Federal dominance strengthens


There is one difference in what is now to be called the Minerals Resources Rent Tax — the Commonwealth Government has now crashed into one of the few areas that was left where State Governments raised a significant amount of the money they spent.
The iron ore and coal industries will now pay a share of their profits as a royalty on what they dig out of the ground rather than a fixed rate per ton. That is, of course, if the new tax ever becomes law. Just because there is now a basic agreement between a Government and a section of an industry does not ensure that it will.
The gauntlet of getting a bill through the Senate, where neither Labor nor Coalition will have a majority after the coming election, remains.

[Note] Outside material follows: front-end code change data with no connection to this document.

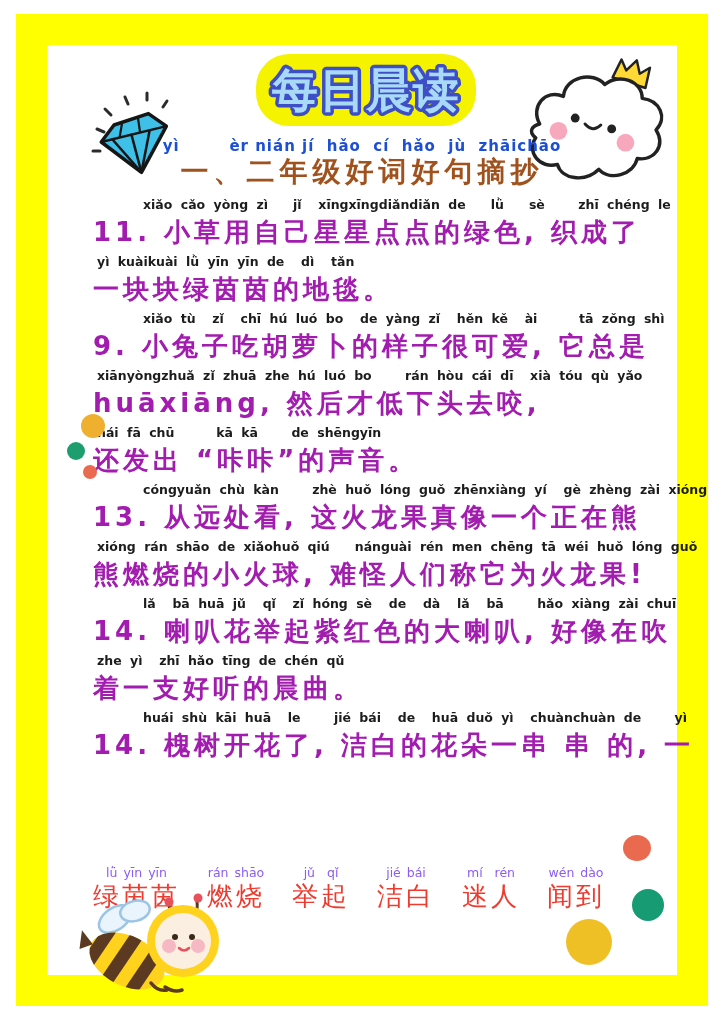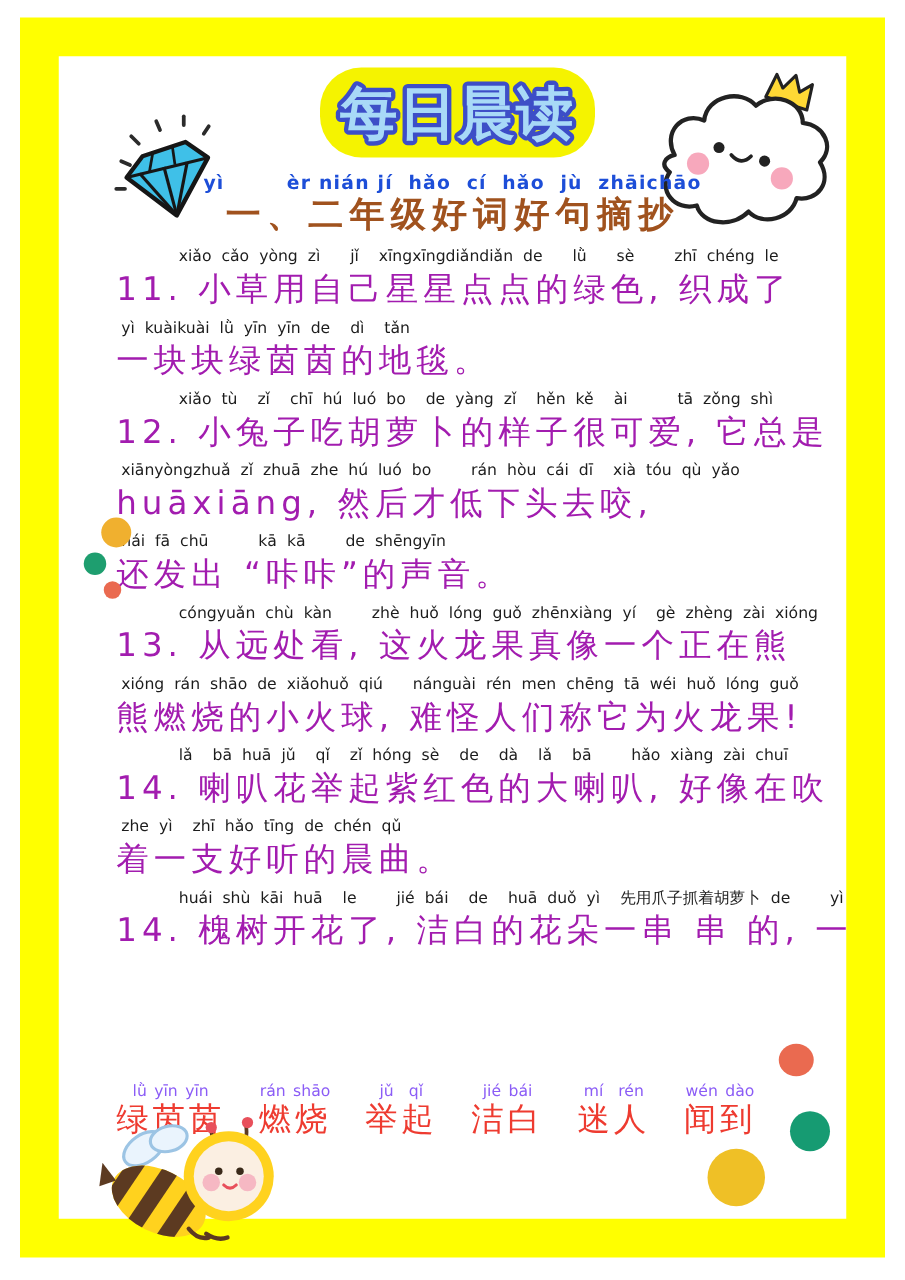"xiǎo cǎo yòng zì jǐ" .item { font-weight: none -> bold }
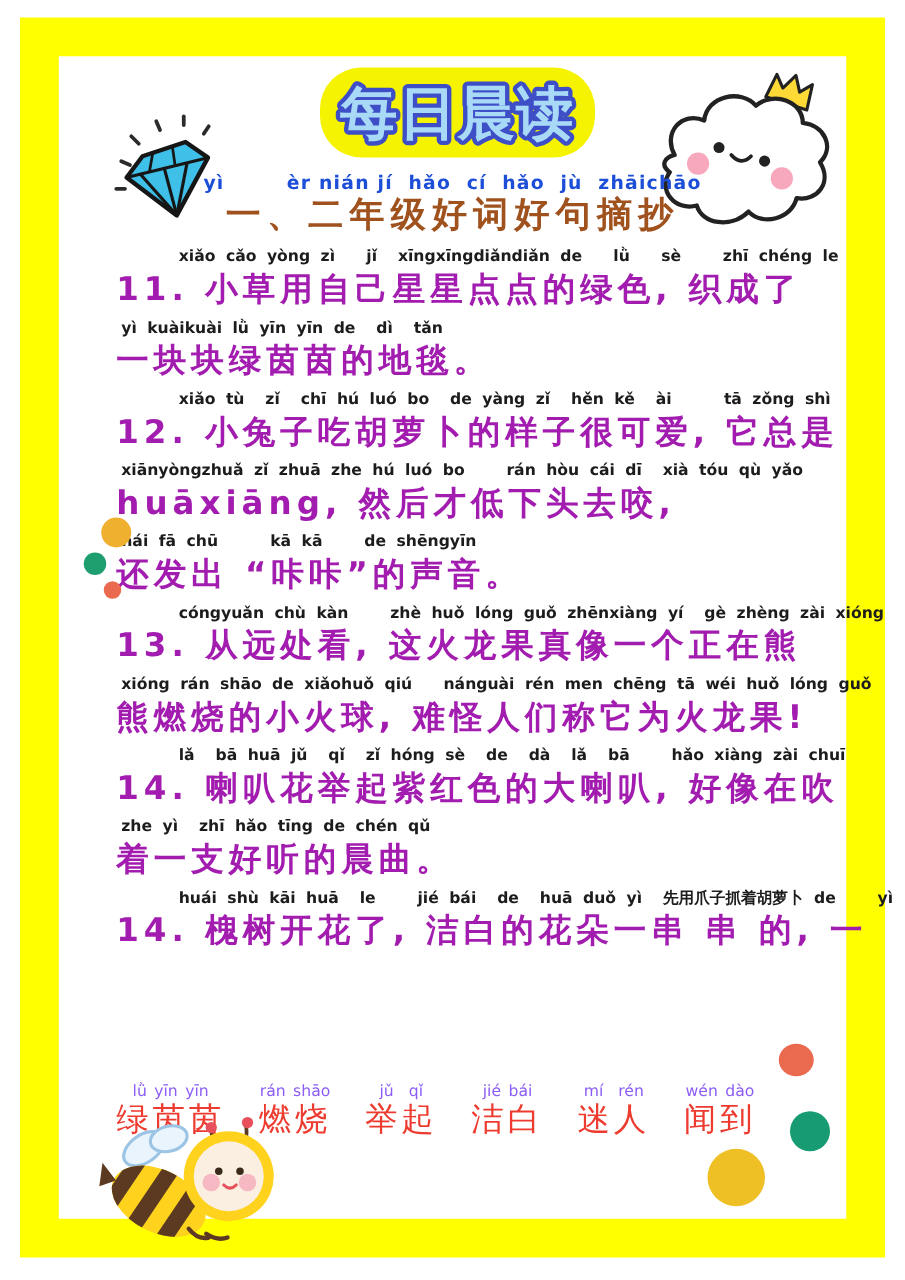"12. 小兔子吃胡萝卜的样子很可爱, 它总是" div.hanzi { text: 12 -> 9 }
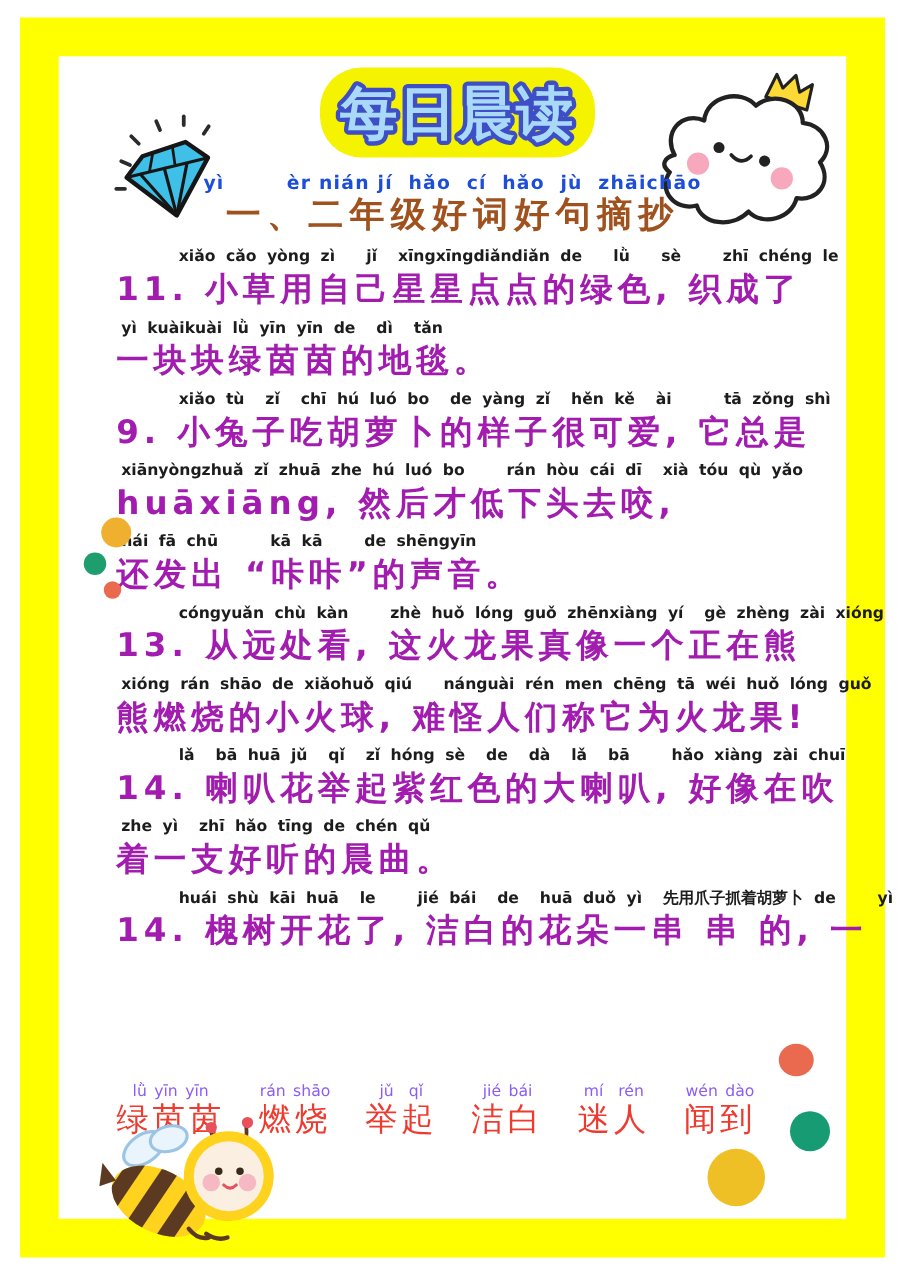"huái shù kāi huā le" div.pinyin { text: 先用爪子抓着胡萝卜 -> chuànchuàn }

Only when Bob Brown and his Greens become a party to an agreement is there actually an agreement at all.
Not that Prime Minister Julia Gillard is the slightest bit concerned about that. For her this whole question of taxing mining profits was something she wanted to be able to pretend was settled. Retaining power is virtually the only thing she and the Caucus members who put her in the job have on their minds.
As I have written many times, if the first duty of a politician is to win office then the second is to retain it. Kevin Rudd was sacked as Labor Leader because he had become politically vulnerable to a charge of not standing for anything. His colleagues deemed that the back-flip Gillard has presided over would have been fatal to him and thus them.